The average Pb concentration varied from 51 ng m–3 (Jahangirnagar University, Savar) to 335 ng m–3 (BCIC Bhaban, Motijheel) (Table 4). The higher value of Pb may be due to the presence of heavy traffic at the Motijheel area, while the lower value may be due to relatively lower level of traffic. Lead compounds accumulate with PM in the atmosphere and gradually settle on the Earth’s surface. The level of Pb in rural areas in Bangladesh was found to be below the detection limit (Salam et al. 2003). We found the total average concentration of Pb at the five sites in Dhaka to be 204 ng m–3 of PM2.5 (Table 4), which is about half the WHO 1999 guideline value of 500 ng m–3 for urban areas. Scientists at the Bangladesh Atomic Energy Commission (BAEC) observed that Dhaka was the most Pb-polluted city in the world for a part of 1996. A 17-month survey conducted by the scientists of BAEC detected 463 ng m–3 Pb for PM2.5 in Dhaka air during the dry months (between November 1994 and January 1996) (Khaliquzzaman et al. 1997). However, the atmospheric Pb concentration in Dhaka is decreasing gradually, presumably due to the ban on leaded gasoline in Bangladesh, although it is still higher than that found in European cities (NILU 2002; Manalis et al. 2005) and Far East Asian sites Taiwan (133 ng m–3 by Fung and Wong 1995).
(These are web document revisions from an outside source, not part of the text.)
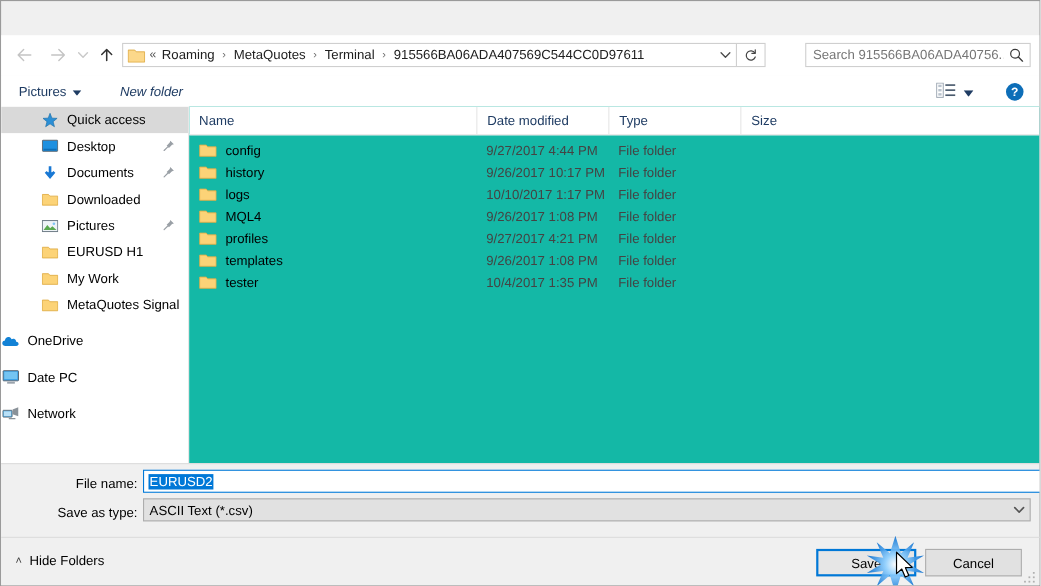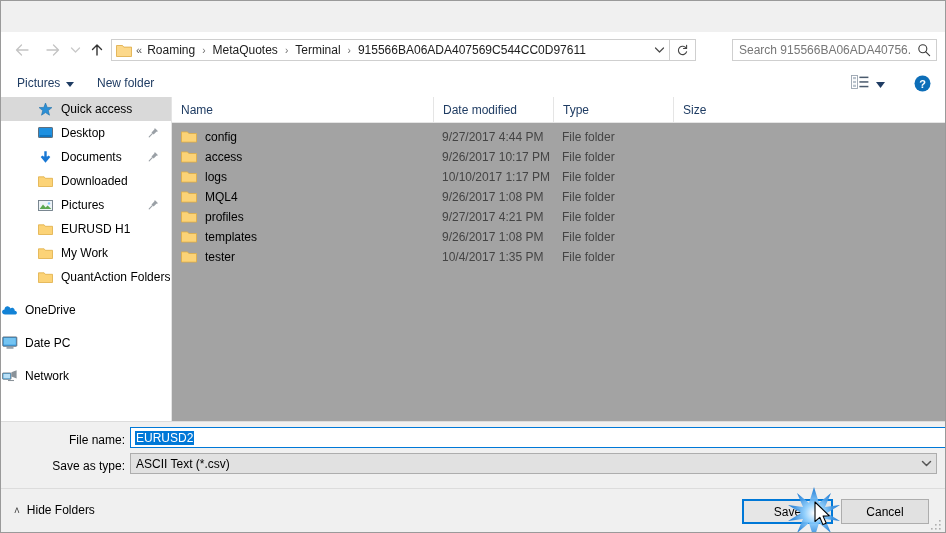--- a/index.html
+++ b/index.html
@@ -122,21 +122,21 @@
     width: 100%; height: 28px;
     background: #ffffff;
     border-bottom: 1px solid #e5e5e5;
   }
   .tb-item {
     position: absolute; top: 5px;
     font-size: 12px; color: #1f3c63;
     display: flex; align-items: center; height: 18px;
   }
   .tb-organize { left: 16px; }
-  .tb-newfolder { left: 96px; }
+  .tb-newfolder { left: 108px; font-style: italic; }
   .tb-caret { margin-left: 6px; }
   .tb-view {
     position: absolute; left: 850px; top: 6px;
     display: flex; align-items: center; gap: 7px;
   }
   .tb-help {
     position: absolute; left: 913px; top: 6px;
     width: 17px; height: 17px;
   }
 
@@ -172,21 +172,21 @@
   .side-pin {
     position: absolute; right: 12px; top: 6px;
     width: 11px; height: 11px;
   }
   .side-gap { height: 9px; }
 
   
   .filelist {
     position: absolute; left: 171px; top: 0;
     right: 0; height: 100%;
-    background: #a3a3a3;
+    background: #14b8a6;
     overflow: hidden;
   }
   .col-head {
     position: relative;
     height: 25px;
     border-bottom: 1px solid #e5e5e5;
     background: #fff;
   }
   .col-head .ch {
     position: absolute; top: 0;
@@ -503,21 +503,21 @@
         </span>
         <span class="side-label">My Work</span>
       </div>
 
       <div class="side-item lvl2">
         <span class="side-icon">
           <svg width="15" height="13" viewBox="0 0 15 13">
             <path d="M0.5 1.8 h5.6 l1.2 1.5 h7.2 v8.2 h-14 z" fill="#fcd377" stroke="#e0ad45" stroke-width="0.8"></path>
           </svg>
         </span>
-        <span class="side-label">QuantAction Folders</span>
+        <span class="side-label">MetaQuotes Signal</span>
       </div>
 
       <div class="side-gap"></div>
 
       <div class="side-item">
         <span class="side-icon">
           <svg width="17" height="12" viewBox="0 0 17 12">
             <path d="M4.2 10.5 C1.9 10.5 0.8 9 1.1 7.5 C1.35 6.2 2.5 5.5 3.5 5.5 C3.6 3.3 5.4 2 7.2 2.4 C8.3 2.65 9.1 3.5 9.5 4.4 C10.3 3.7 11.6 3.7 12.5 4.3 C13.4 4.9 13.8 5.9 13.7 6.7 C15.2 6.8 16.1 7.9 15.9 9 C15.7 10 14.8 10.5 13.8 10.5 Z" fill="#1282d6"></path>
           </svg>
         </span>
@@ -586,21 +586,21 @@
           <div class="cell cell-dim" style="left:510px"></div>
         </div>
 
         <div class="row">
           <div class="cell cell-name" style="left:9px">
             <span class="folder-glyph">
               <svg width="16" height="14" viewBox="0 0 16 14">
                   <path d="M0.5 1.9 h6 l1.3 1.6 h7.7 v8.6 h-15 z" fill="#fcd377" stroke="#e0ad45" stroke-width="0.8"></path>
                 </svg>
             </span>
-            <span>access</span>
+            <span>history</span>
           </div>
           <div class="cell cell-dim" style="left:270px">9/26/2017 10:17 PM</div>
           <div class="cell cell-dim" style="left:390px">File folder</div>
           <div class="cell cell-dim" style="left:510px"></div>
         </div>
 
         <div class="row">
           <div class="cell cell-name" style="left:9px">
             <span class="folder-glyph">
               <svg width="16" height="14" viewBox="0 0 16 14">

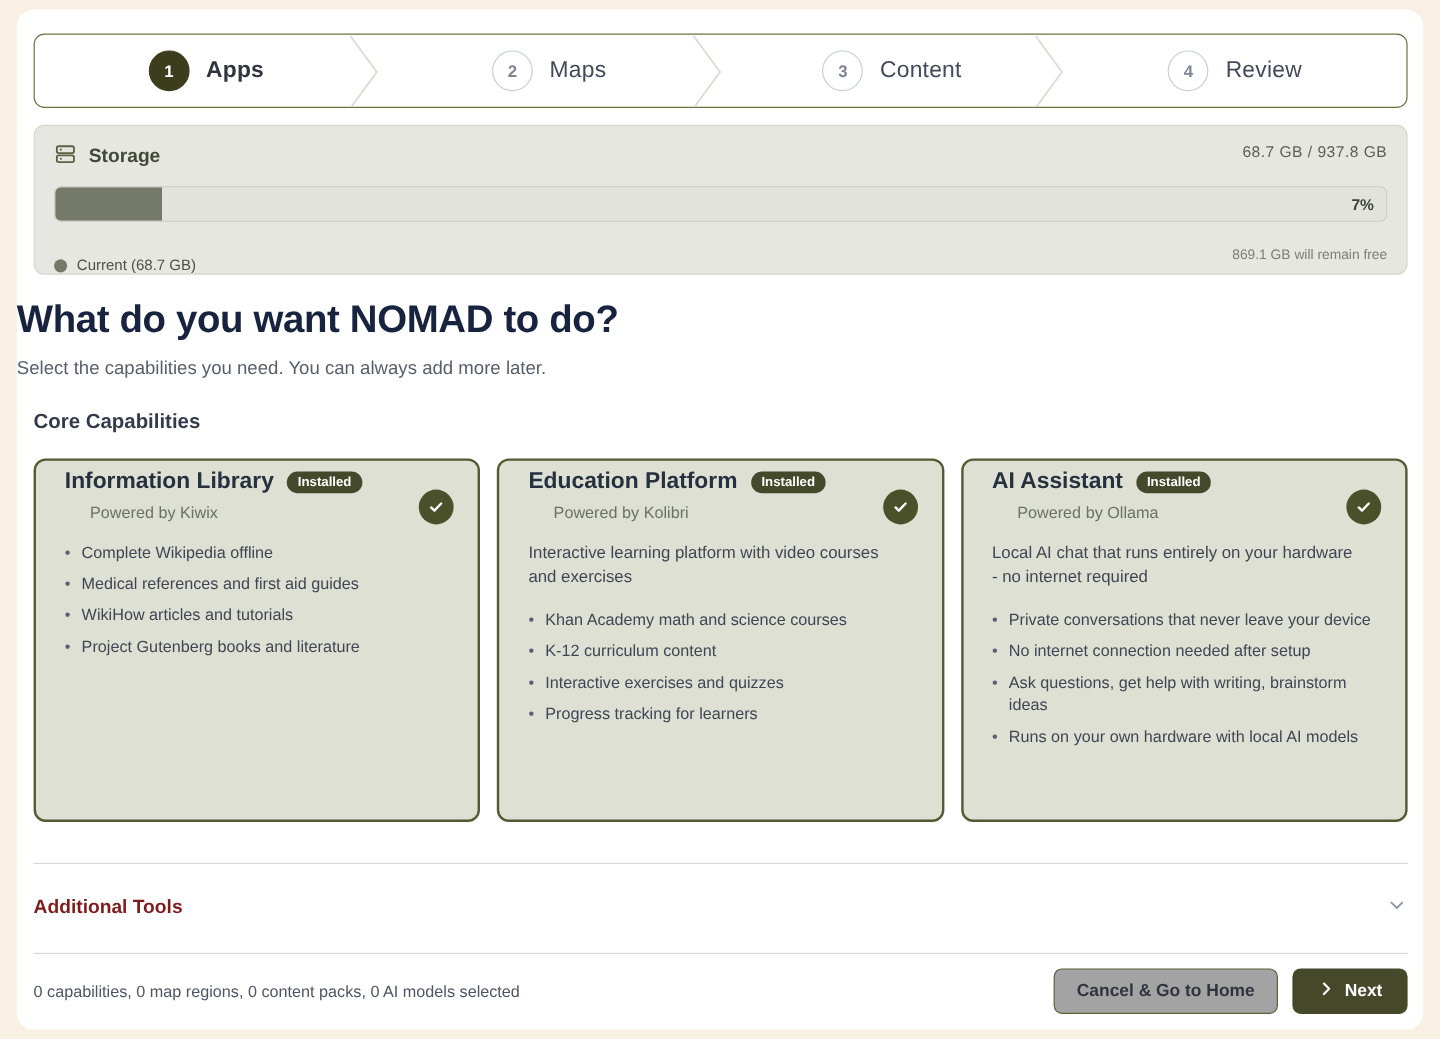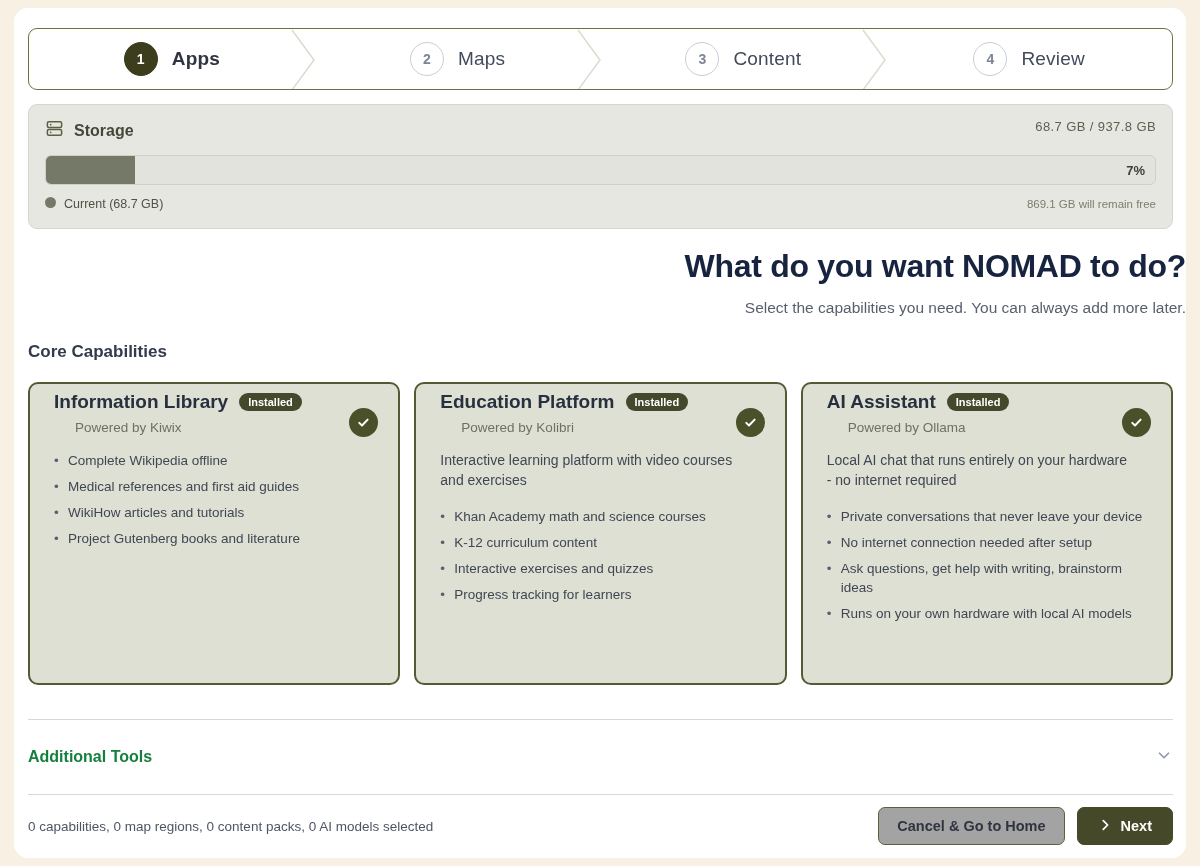--- a/index.html
+++ b/index.html
@@ -83,27 +83,27 @@
   }
   .bar-pct {
     position: absolute; right: 10px; top: 0; bottom: 0;
     display: flex; align-items: center;
     font-size: 13px; font-weight: 700; color: #3d4134;
   }
   .storage-foot {
     margin-top: 12px;
     display: flex; align-items: center; justify-content: space-between;
   }
-  .legend { display: flex; gap: 8px; }
+  .legend { display: flex; align-items: center; gap: 8px; margin-top: 17px; }
   .legend .dot { width: 11px; height: 11px; border-radius: 50%; background: #757a68; }
   .legend .txt { font-size: 12.5px; color: #4e5244; }
   .remain { font-size: 11.5px; color: #7b7f6f; }
 
   
-  .hero { position: absolute; left: 0; right: 0; top: 240px; text-align: right; }
+  .hero { position: absolute; left: 0; right: 0; top: 240px; text-align: left; }
   .hero h1 {
     font-size: 32px; font-weight: 700; color: #17233f; letter-spacing: -.3px;
   }
   .hero p { margin-top: 14px; font-size: 15.5px; color: #585f6c; }
 
   
   .section-title {
     position: absolute; left: 14px; top: 334px;
     font-size: 17px; font-weight: 600; color: #323a4c;
   }
@@ -155,21 +155,21 @@
   .hr {
     position: absolute; left: 14px; width: 1145px; height: 1px; background: #d9d9d3;
   }
   .hr.top { top: 711px; }
   .hr.bottom { top: 786px; }
   .addtools {
     position: absolute; left: 14px; top: 711px; width: 1145px; height: 75px;
     display: flex; align-items: center; justify-content: space-between;
     cursor: pointer;
   }
-  .addtools .lbl { font-size: 16px; font-weight: 600; color: #15803d; }
+  .addtools .lbl { font-size: 16px; font-weight: 600; color: #7f1d1d; }
 
   
   .footer {
     position: absolute; left: 14px; top: 786px; width: 1145px; height: 64px;
     display: flex; align-items: center; justify-content: space-between;
   }
   .summary { font-size: 13.5px; color: #4e5565; }
   .btns { display: flex; align-items: center; gap: 12px; }
   .btn {
     height: 38px; border-radius: 7px;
However, it is lower than that reported for Southeast Asian Sites such as Karachi, Pakistan, and Delhi, Mumbai, and Kanpur, India (Smith et al. 1996; Balachandran et al. 2000; Kumar et al. 2001; Sharma and Maloo 2005).

Zinc

The average Zn concentrations varied from 103 ng m–3 (Jahangirnagar University, Savar) to 516 ng m–3 (Noverties Pharmaceuticals, Tejgaon) (Table 4). The highest value of Zn at Noverties Pharmaceuticals was probably due to the industrial release of Zn at this location, while the lowest value at Jahangirnagar University campus may be the result of relatively less traffic. The average value of Zn for PM2.5 was 381 ng m–3, which is much lower than the value (801 ng m–3) obtained at a previous measurement by Salam et al. 2003 for TSP. Elevated concentrations of Zn have also been observed for other Southeast Asian sites (e.g., Lahore, Pakistan; Smith et al. 1996). The Zn concentration at Dhaka was much lower than that at Delhi (Balachadran et al. 2000) and Kanpur (Sharma and Maloo 2005), India, but much higher than that found in Norway (NILU 2002).

Conclusions

Atmospheric pollution at five locations in greater Dhaka, Bangladesh, was characterized in terms of trace gases, PM, and heavy metals. The average concentration of O3 in the greater Dhaka area was lower than the WHO guidelines value (WHO 2005). Elevated concentrations of PM were observed in Dhaka, but these were still lower than those reported for Southeast Asian sites. Particulate mass originates mostly from fine particles (about 88% of PM10 mass was from PM2.5). The concentrations of Pb, Zn, Cu, Fe, As, and Cd were much lower than the previous measurements in Dhaka city. In particular, the Pb concentration is decreasing due to ban of leaded fuel in Bangladesh.